In the past two years, a coalition of advocates has also come together with goals that extend beyond saving the rainforest. They want to restore land rights to Indigenous groups, protect Black and brown people from suffering the most, kick Big Oil’s lying ass, and save the rainforest. This is a movement that is ready to fight like hell for something different.
“We can’t afford burnout,” Georgia Wright, the host of Inherited, a podcast about the youth climate movement, wrote in Hot Take this weekend. “We’re in this bitch for the long haul.”
Make no mistake that there are powerful forces aligned against that change. There are those who aim to preserve existing hierarchies and an economy based on the extraction of oil. Of wealth. Of dignity. And they will fight like hell, too. Those forces were around during past IPCC reports. The difference now, though, is that they are weaker than ever.

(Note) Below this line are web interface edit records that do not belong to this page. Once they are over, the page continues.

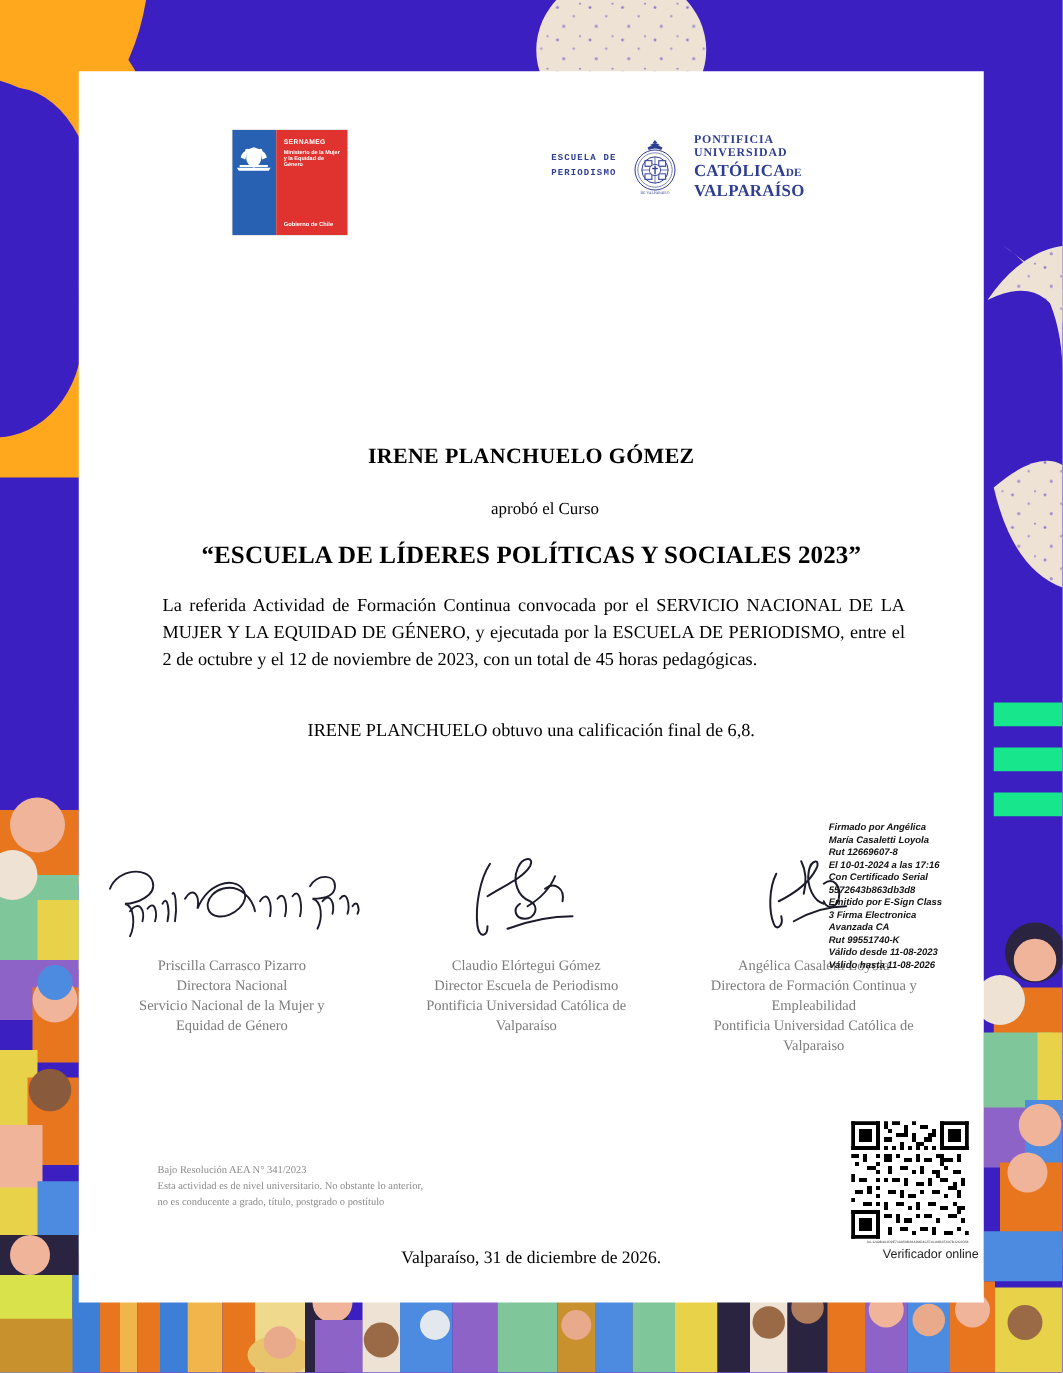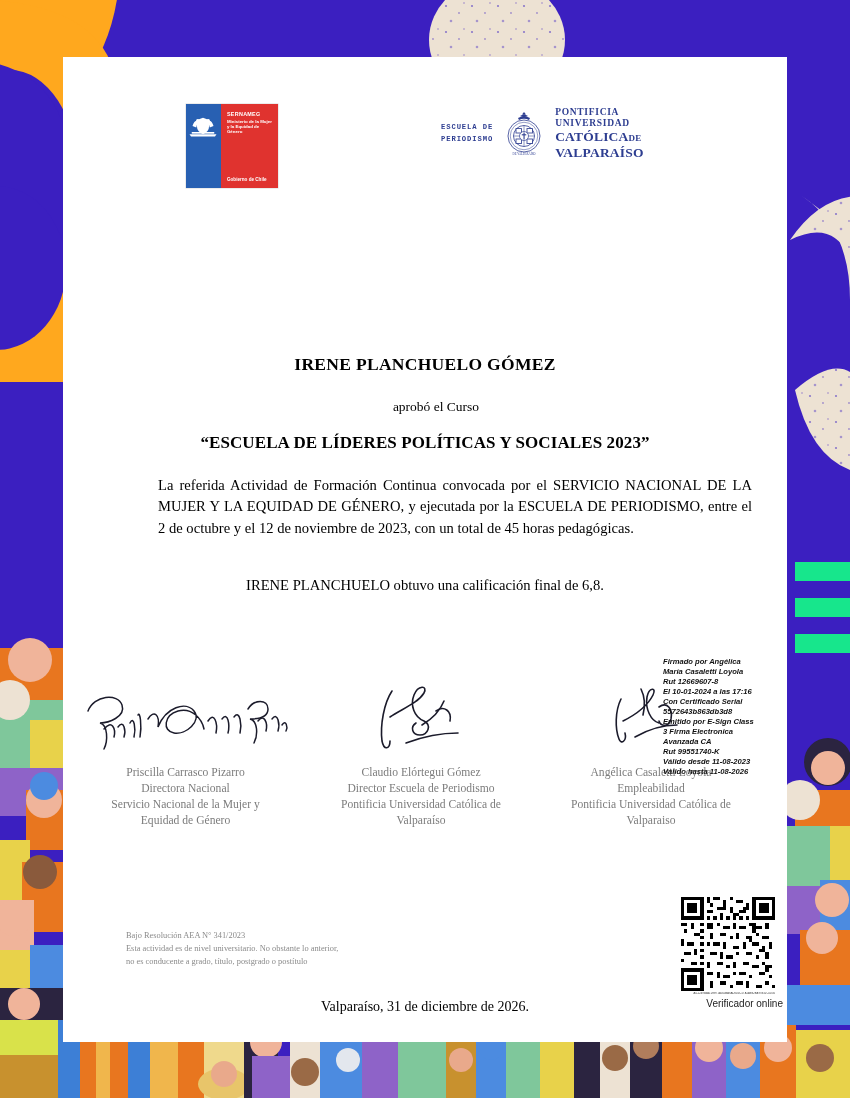--- a/index.html
+++ b/index.html
@@ -69,26 +69,26 @@
   .recipient{
     position:absolute;left:0;right:0;top:297px;
     text-align:center;font-size:17.5px;font-weight:bold;letter-spacing:.3px;
   }
   .aprobo{
     position:absolute;left:0;right:0;top:342px;
     text-align:center;font-size:13.5px;padding-left:22px;
   }
   .course{
     position:absolute;left:0;right:0;top:376px;
-    text-align:center;font-size:17px;font-weight:bold;letter-spacing:.1px;
+    text-align:center;font-size:20px;font-weight:bold;letter-spacing:.1px;
   }
   .para{
     position:absolute;left:67px;width:594px;top:418px;
     text-align:justify;text-justify:inter-word;
-    font-size:14.6px;line-height:1.46;color:#000;margin-left:28px;
+    font-size:14.6px;line-height:1.46;color:#000;
   }
   .grade{
     position:absolute;left:0;right:0;top:520px;
     text-align:center;font-size:14.6px;
   }
 
   
   .sig-row{position:absolute;left:0;top:620px;width:724px;height:230px;}
   .sig-col{position:absolute;top:0;text-align:center;}
   .sig-col.c1{left:10px;width:225px;}
@@ -396,20 +396,21 @@
             <path d="M20,18 C14,30 14,48 18,58 C20,64 26,60 24,52"></path>
             <path d="M22,40 C34,34 46,26 52,14 C56,6 48,6 46,16 C44,28 50,40 58,42"></path>
             <path d="M34,56 C48,48 62,44 76,44"></path>
             <path d="M58,26 C66,20 72,28 70,38 C68,46 60,46 58,40"></path>
             <path d="M40,8 C44,16 44,26 42,34"></path>
           </g>
         </svg>
       </div>
       <div class="sig-names">
         <div>Angélica Casaletti Loyola</div>
+        <div>Directora de Formación Continua y</div>
         <div>Empleabilidad</div>
         <div>Pontificia Universidad Católica de</div>
         <div>Valparaiso</div>
       </div>
     </div>
 
     <div class="esign">
       <div>Firmado por Angélica</div>
       <div>María Casaletti Loyola</div>
       <div>Rut 12669607-8</div>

“When that first domino falls — and I’m pretty brashly confident that we’re powerful enough to push the fucking thing over ASAP — it’s going to be a moment in history like nothing else. It’s going to happen in slow motion but when we’re old, we’ll remember it as a millisecond,” Ketan Joshi, an energy analyst, said in a tweet about ending the coal industry and fossil fuel use as a whole. That proclamation has been rattling around my brain for weeks.
Nothing is a given, of course. The IPCC uses what it calls “pathways” to model the climate. They’re basically stories about the world as it could be, and how that impacts the climate. There’s one where global society fractures further and the rich horde wealth. In that one, the planet heats up to unimaginable levels and causes immense suffering for hundreds of millions, if not billions of people.
There’s another, though, where the world turns a page towards a more just future, competition gives way to cooperation, and technology and knowledge are shared and co-created for the benefit of all. Mushy? Sure—but it’s only naive if we fail to meet the moment, which is entirely in our control.
Never have more people been lining up to fight for a better future. And there have never been more ways to fight—or more of a need to do so. There are pitched protests against pipelines you can throw your lot in with or even good old-fashioned call-your-representative campaigns. Fight to turn prisons into solar farms. Fight for regular people to get elected to Congress. Fight for Jeff Bezos to pay his damn taxes. Fight for literally any of these 76 solutions to the climate crisis we have now. Even in the good future, we’ll still deal with climate impacts that will reverberate for centuries. Fight to help those most vulnerable.
The beauty of the climate movement’s growth and the urgency of the crisis means there is no shortage of ways to affect change. But there is an increasing shortage of time. That’s why now is exactly the right time to get started.